I went through 20 hours of labor for this?
Enjoy an exclusive excerpt of "The Alchemy of Motherhood"
Was it all for nothing?
When 20 hours of labor turns into a C-section
This is an exclusive excerpt of The Alchemy of Motherhood by Casey Keen
As I sat in the sterile, overly air-conditioned waiting room for my first prenatal visit, I felt an uneasy mix of excitement and apprehension. Like most, I had been told that pregnancy was a time of glowing skin, joyful anticipation, and gentle hands guiding mothers through each stage.
My eyes roamed the colorless walls of my obstetrician’s waiting room, where posters about flu shots and heart health were meticulously aligned; conspicuously absent were booklets that might speak to the turmoil brewing inside a mother-to-be. Although the pamphlet stack for STDs was overflowing, pamphlets for childbirth and postpartum were nonexistent.
I’d pictured that moment differently. Some version of it had lived in my mind, but contrary to what I’d imagined, I was disconcerted by the absence of support and resources offered to pregnant women. My fingers traced the armrest of the hard, plastic chair I occupied, mirroring the cold absence of understanding. Where were the informational brochures on early pregnancy, nutrition, and what to expect? I shifted uncomfortably, pulling a tissue from the box placed almost mockingly on a side table covered with outdated US Weekly magazines.
This was my first indication of a disconnect between motherhood and medicine.
My name was finally called, rousing me from my ruminations. The nurse practitioner was kind and knowledgeable, ticking off a list of dos and don’ts and scheduling the next appointments and ultrasounds. But at my first visit, a live wire of anticipation, I received not even a welcome packet, no resource list to pore over in the quiet hours when uncertainty weighed heaviest.

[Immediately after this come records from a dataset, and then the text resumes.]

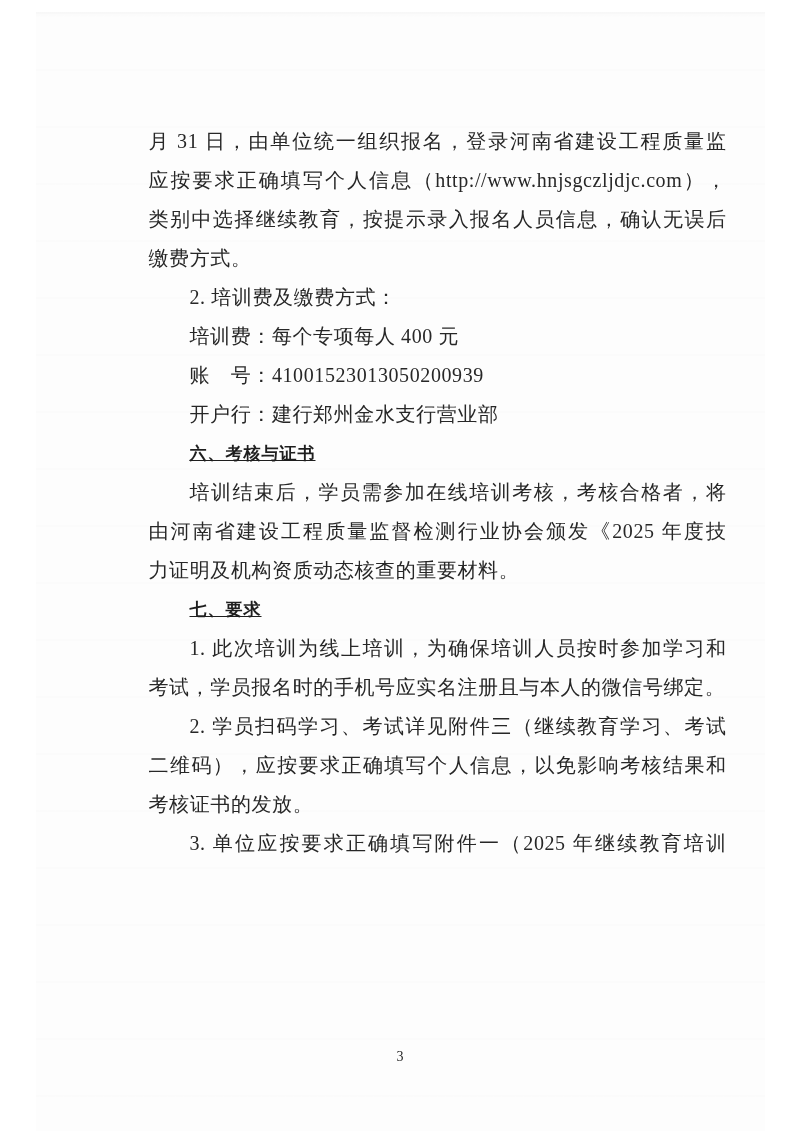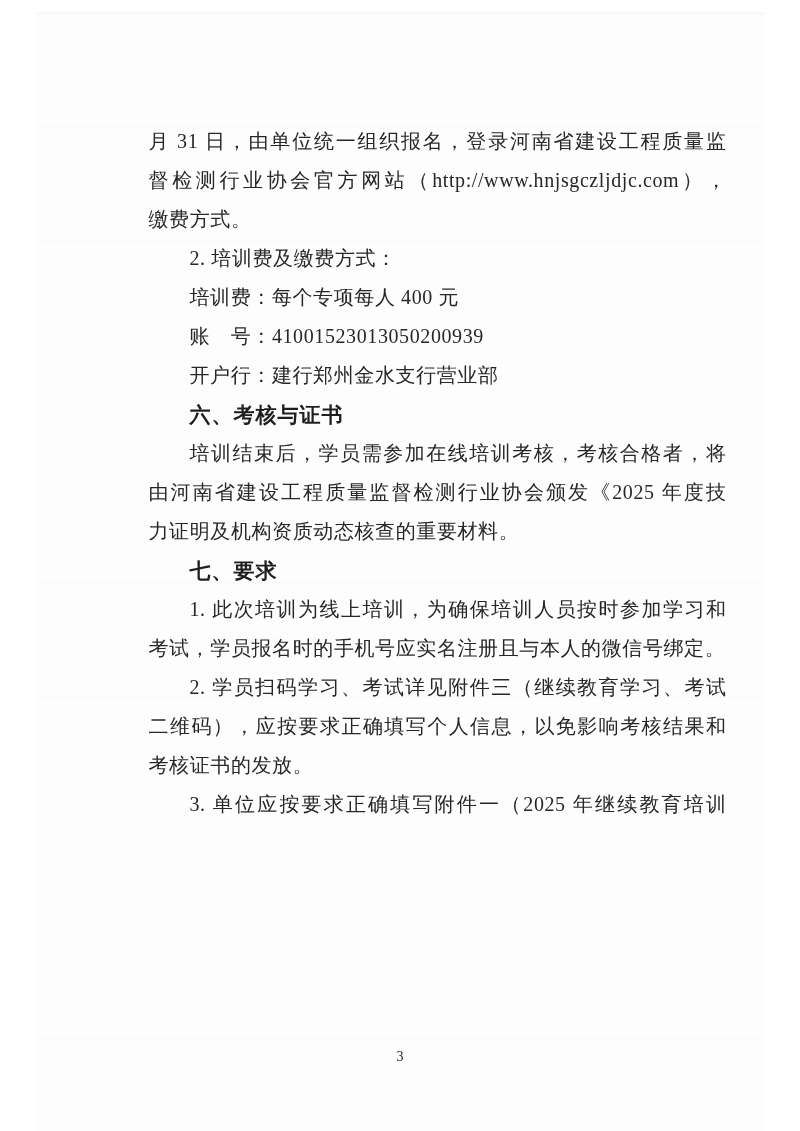"督检测行业协会官方网站（http://www.hnjsgczljdjc.com）" div.line { text: 督检测行业协会官方网站 -> 应按要求正确填写个人信息 }
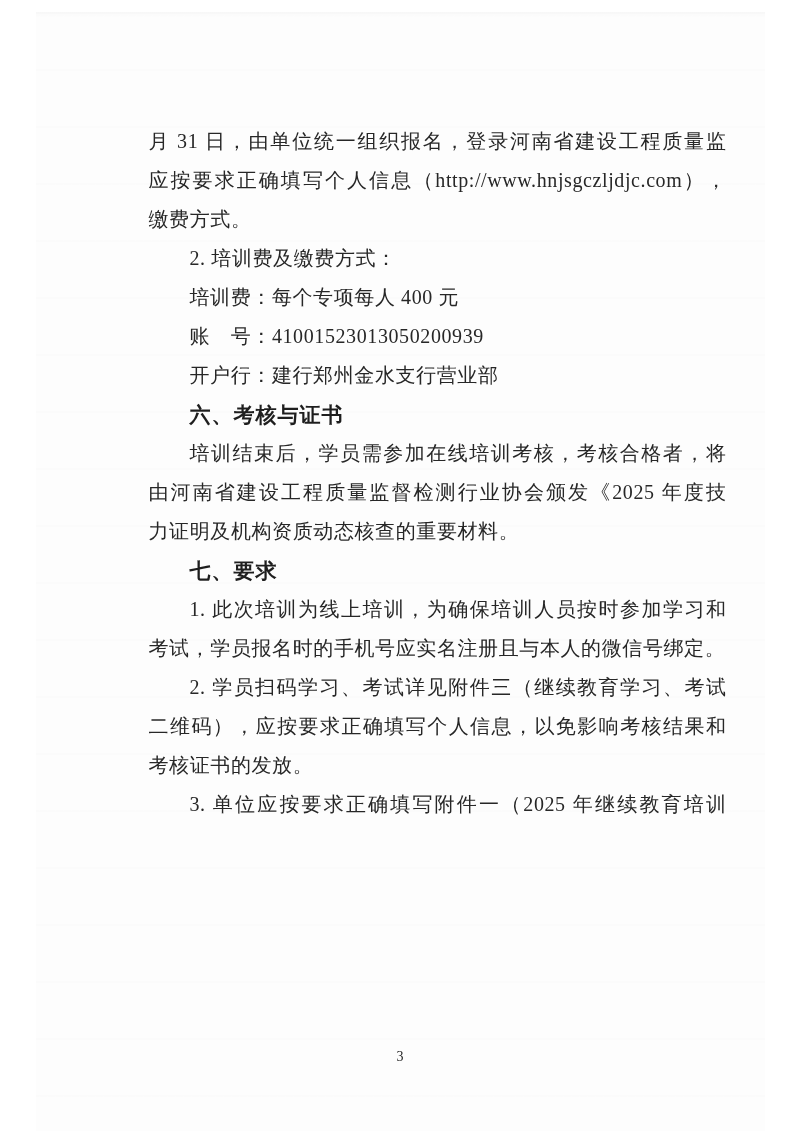"类别中选择继续教育，按提示录入报名人员信息，确认无误后" div.line { html: none -> <div>类别中选择继续教育，按提示录入报名人员信息，确认无误后</div> }
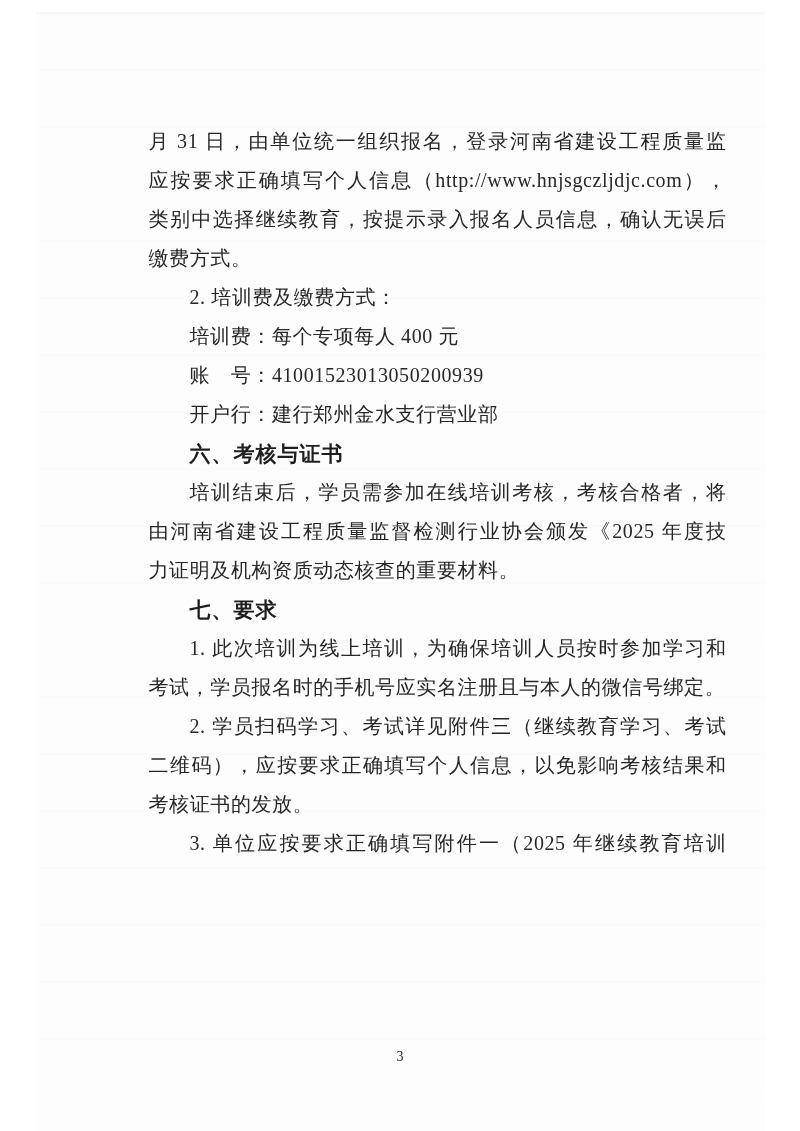"六、考核与证书" .block.heading .line { font-size: 21px -> 17px; text-decoration: none -> underline }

Each visit became a ritual of checking vital signs and fetal development, but the information I received often felt impersonal and insufficient. The brief appointments left little room for my myriad questions and intense confusion. What seemed comprehensive in the moment quickly revealed itself to be a perfectly crafted illusion of care—each visit a checkpoint rather than a conversation.

I was fortunate to have had a relatively easy pregnancy. Physically, I felt well for the most part, and for that I was thankful. But my gratitude was tempered by the detached nature of my prenatal care. The structure of my doctor’s office felt transactional, not relational. Instead of developing a bond with one or two providers, I was required to rotate through every doctor in the practice. Each appointment felt like hitting reset; each time, I explained my concerns—again—to someone who barely skimmed my chart before walking into the room. There was no continuity, no sense of truly being seen or understood. I never imagined that I would feel more like an observer than an active participant in my own childbirth experience.
***
After more than twenty hours of labor, it was time to push. A phrase I had heard so many times in movies, in birth stories, in casual conversations among mothers, now felt foreign, surreal. Push. As if my body, depleted and shaking, would simply respond to a command.
“Push,” the nurses urged, a chorus of strangers coaching my most intimate performance.
Their faces blurred, each indistinguishable in my tunnel vision, as I focused solely on the task at hand. Every piece of me strained toward a climax that felt out of reach. My body had become a battleground of effort and desperation, each push a plea for release, each contraction an agony. But my son remained a promise that grew more intangible with each passing moment.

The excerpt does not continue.